Solving CartPole in 8 Weights

The entire brain

CartPole is the fruit fly of reinforcement learning. It is the environment everyone pokes first: four numbers come in, one of two actions goes out, and the pole either remains proudly upright or collapses into numerical embarrassment.

Most people arrive carrying a backpack full of machinery: replay buffers, target networks, value heads, entropy bonuses, annealing schedules, and enough acronyms to make a grant reviewer purr. But CartPole, if you look at it with the right kind of arrogance, is whispering something simpler.

It is almost linear. The state is already the feature vector. The action space is binary. The good controller is basically a sign test with taste.

state = [x, x_dot, theta, theta_dot] scores = W · state action = argmax(scores)

That is the whole policy. No hidden layer. No bias. No activation. No learned representation. Just one matrix staring directly into the physics and saying: push left, push right.

The weights of a god

2 × 4 matrix

Here they are. Eight numbers. Retuned after the first matrix got bullied by the kick button. Etched into the page like a tiny mechanical scripture.

Action 0 score

−0.050000

−0.250000

−2.500000

−0.500000

Action 1 score

0.050000

0.250000

2.500000

0.500000

Read row zero as the score for action 0, row one as the score for action 1. Whichever score is larger wins. This is not deep learning. This is a bonsai lightning bolt.

The algorithm: evolution with a ruler

I trained the matrix with the Cross-Entropy Method, which is what happens when random search goes to grad school and learns statistics. Sample a population of matrices. Run episodes. Keep the elites. Move the Gaussian toward them. Repeat until the pole behaves.

for generation in range(num_generations): candidates = mean + std * randn(population, 2, 4) rewards = [evaluate(W) for W in candidates] elites = top_k(candidates, rewards) mean = average(elites) std = standard_deviation(elites)

This works because the search space is comically small. Eight dimensions is not a neural-network training problem. It is a hallway. You can stumble through it with the lights off and still find the kitchen.

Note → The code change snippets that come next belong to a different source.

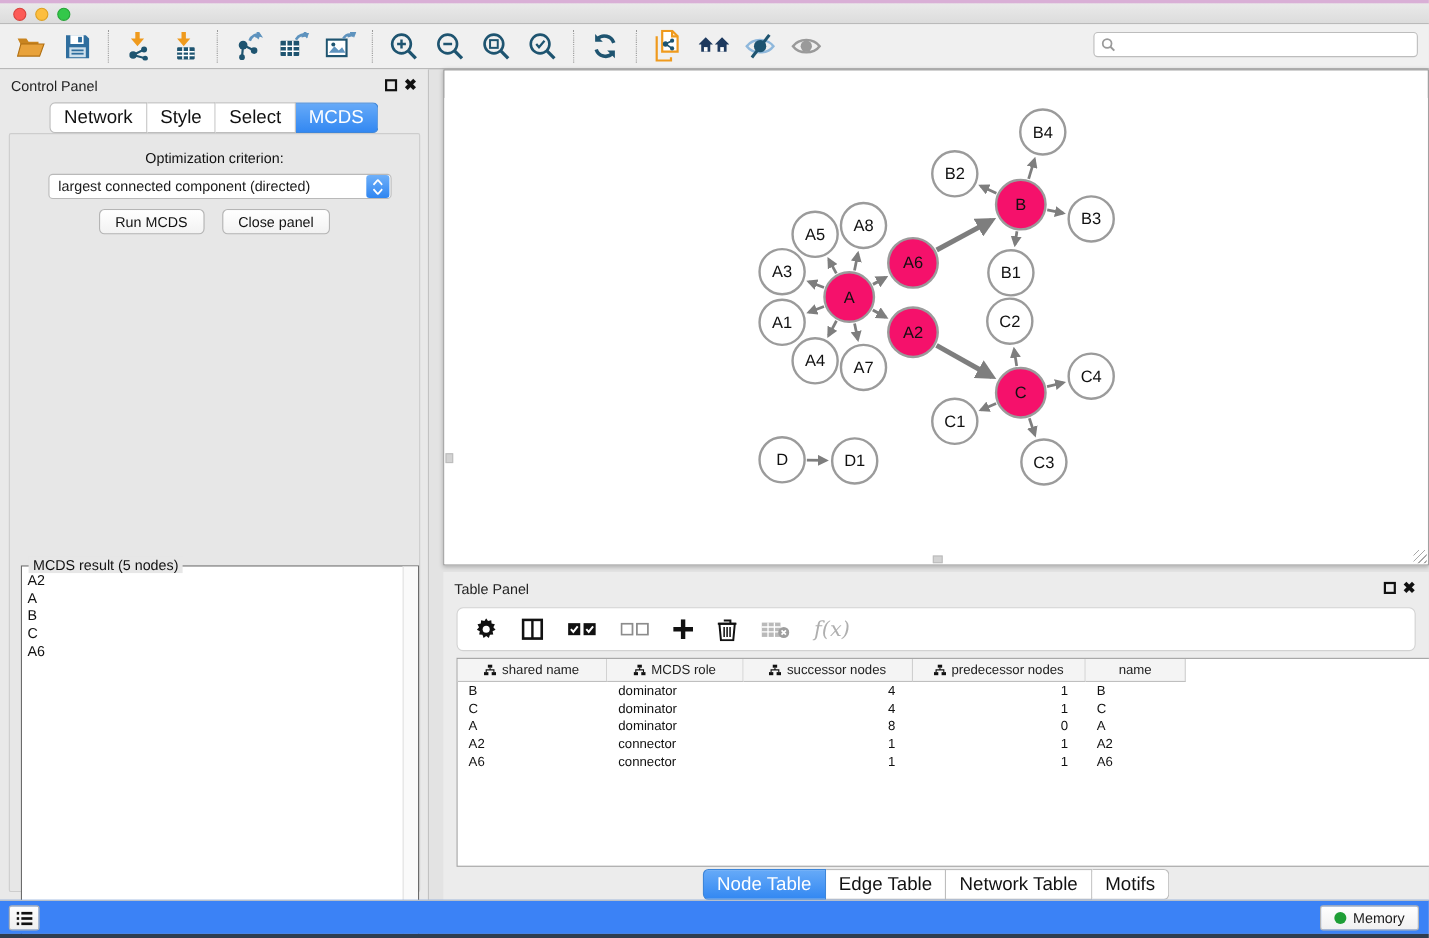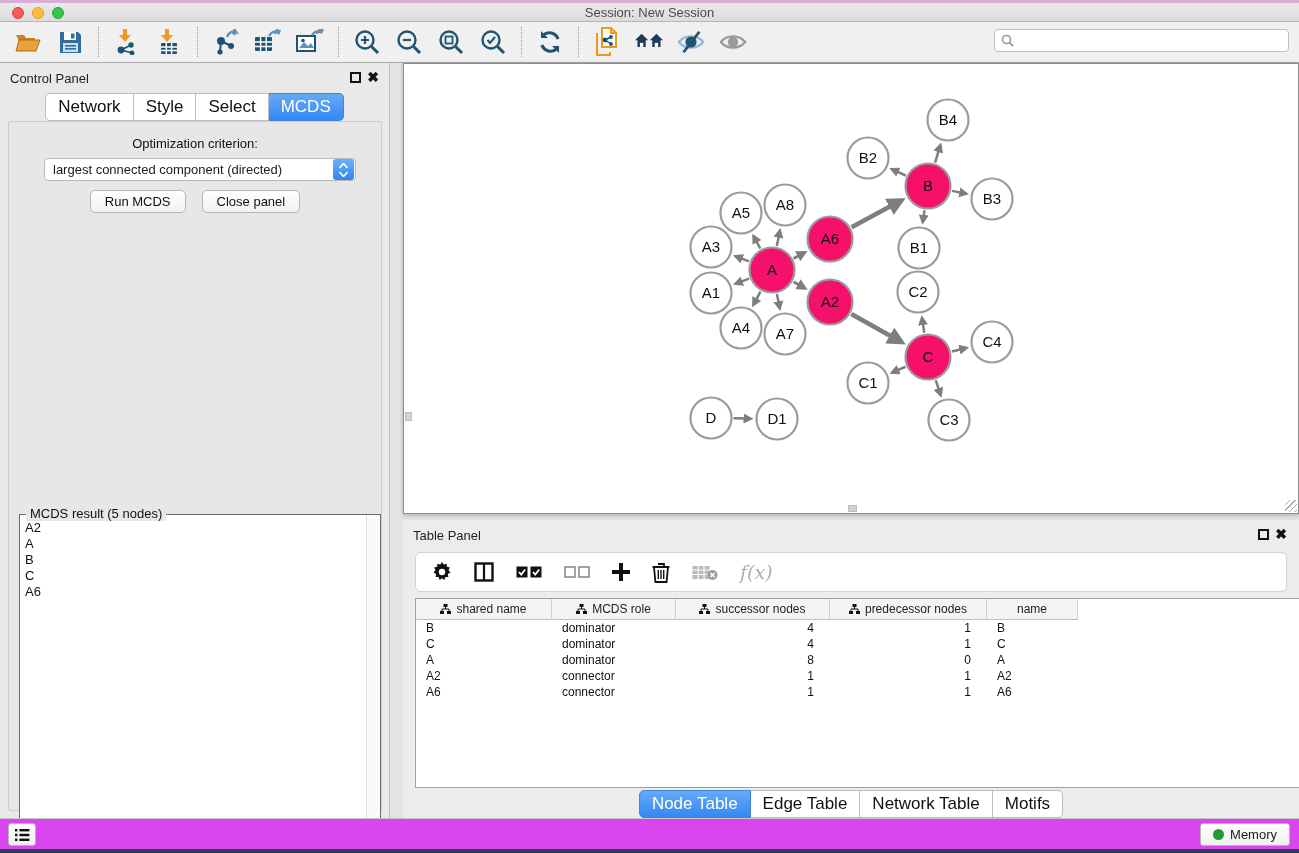--- a/index.html
+++ b/index.html
@@ -111,7 +111,6 @@
     <div class="tl-dot tl-yel"></div>
     <div class="tl-dot tl-grn"></div>
   </div>
-  <div class="title">Session: New Session</div>
 </div>
 
 <div class="toolbar">

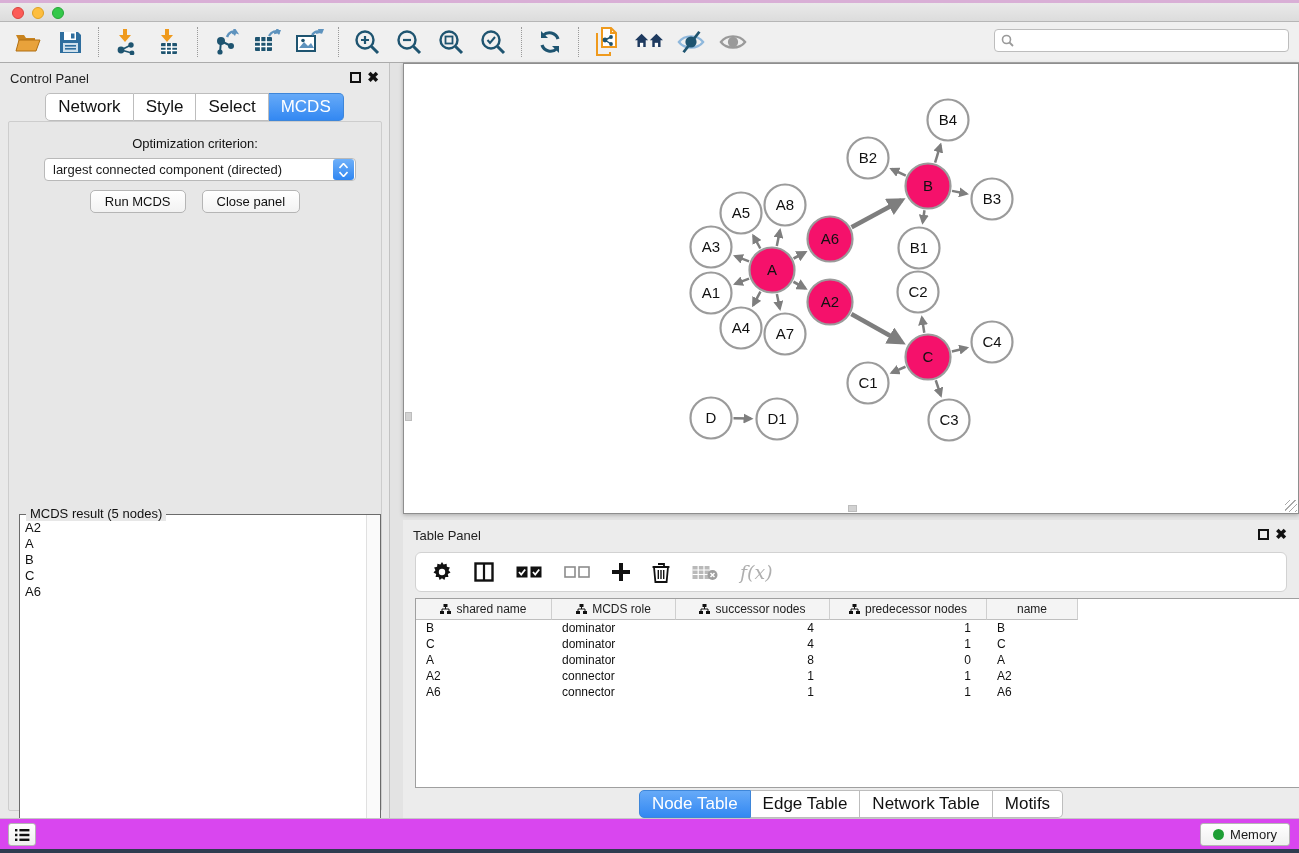--- a/index.html
+++ b/index.html
@@ -92,7 +92,7 @@
   .tp-tabs { position:absolute; left:0; right:0; top:270px; display:flex; justify-content:center; }
 
   
-  .statusbar { position:absolute; left:0; top:818px; width:1299px; height:31px; background:#d946ef; border-top:1px solid #C6C6C6; }
+  .statusbar { position:absolute; left:0; top:818px; width:1299px; height:31px; background:#3b82f6; border-top:1px solid #C6C6C6; }
   .list-btn { position:absolute; left:8px; top:4px; width:28px; height:23px; background:linear-gradient(#fff,#EFEFEF);
     border:1px solid #B5B5B5; border-radius:3px; display:flex; align-items:center; justify-content:center; cursor:pointer; }
   .mem-btn { position:absolute; right:9px; top:4px; height:23px; background:linear-gradient(#fff,#F0F0F0);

The policy is so small you can print it on a sticker and put it on the robot.

Why it works

The pole angle and angular velocity dominate the decision. When the pole leans and rotates, the cart should accelerate under it. That is the ancient truth of CartPole. The learned matrix encodes that truth bluntly: the action-1 row gives large positive weight to theta and theta_dot, while the action-0 row pushes the other way.

There is something aesthetically correct about this. A huge model can solve CartPole, sure. A transformer could probably write a tragic sonnet about the pole while solving it. But a two-row matrix solves it with no ceremony. It does not understand balance. It is balance, projected through eight coefficients.

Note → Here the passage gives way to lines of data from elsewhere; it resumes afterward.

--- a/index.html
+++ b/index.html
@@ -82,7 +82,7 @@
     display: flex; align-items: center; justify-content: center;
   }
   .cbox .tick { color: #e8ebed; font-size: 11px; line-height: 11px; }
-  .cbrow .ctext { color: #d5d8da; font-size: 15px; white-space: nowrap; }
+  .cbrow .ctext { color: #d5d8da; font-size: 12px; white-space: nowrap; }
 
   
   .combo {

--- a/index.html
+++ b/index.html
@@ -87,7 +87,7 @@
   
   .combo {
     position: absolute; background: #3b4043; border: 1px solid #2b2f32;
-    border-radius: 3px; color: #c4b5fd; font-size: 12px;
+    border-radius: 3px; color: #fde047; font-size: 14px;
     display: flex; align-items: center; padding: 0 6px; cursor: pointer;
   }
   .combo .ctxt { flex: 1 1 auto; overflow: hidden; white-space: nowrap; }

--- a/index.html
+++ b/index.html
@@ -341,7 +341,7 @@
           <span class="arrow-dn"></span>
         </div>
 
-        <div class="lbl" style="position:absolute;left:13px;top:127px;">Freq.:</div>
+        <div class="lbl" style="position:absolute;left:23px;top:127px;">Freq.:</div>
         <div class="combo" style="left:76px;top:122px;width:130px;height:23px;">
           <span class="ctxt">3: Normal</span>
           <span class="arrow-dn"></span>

Live demo: the matrix drives the cart

real policy, real dynamics

This is not an animation loop with vibes. The browser is stepping CartPole physics, feeding the state into the exact 2 × 4 matrix above, taking argmax(W · state), and drawing the result.

episode reward0

action—

theta0.0000

scores[0, 0]

const W = [ [ -0.050000, -0.250000, -2.500000, -0.500000 ], [ 0.050000, 0.250000, 2.500000, 0.500000 ] ];

The state is [cart position, cart velocity, pole angle, pole angular velocity]. The simulator uses the classic CartPole constants: gravity 9.8, masscart 1.0, masspole 0.1, length 0.5, force magnitude 10.0, timestep 0.02. “Kick it” applies a real perturbation this robust eight-weight controller is meant to recover from; “Chaos kick” deliberately hits it outside that regime.

The result

On evaluation from standard CartPole-v1 reset states, this little matrix hits the environment ceiling. I then made the browser test meaner by adding a real mid-episode kick to velocity, angular velocity, and angle. The new controller is still only eight weights, but the normal kick button is now designed to be recoverable.

At that point, further sophistication becomes decorative. You can add layers, losses, baselines, critics, and dashboards, but the task has already been reduced to its essence:

W = [[-0.050000, -0.250000, -2.500000, -0.500000], [ 0.050000, 0.250000, 2.500000, 0.500000]]

Conclusion

Solving CartPole in eight weights is a useful reminder that intelligence is not measured by parameter count. Sometimes the most beautiful solution is the one that has nowhere to hide.

Four state variables enter. Two action scores leave. Eight weights sit in the middle, glowing quietly.

The pole stands.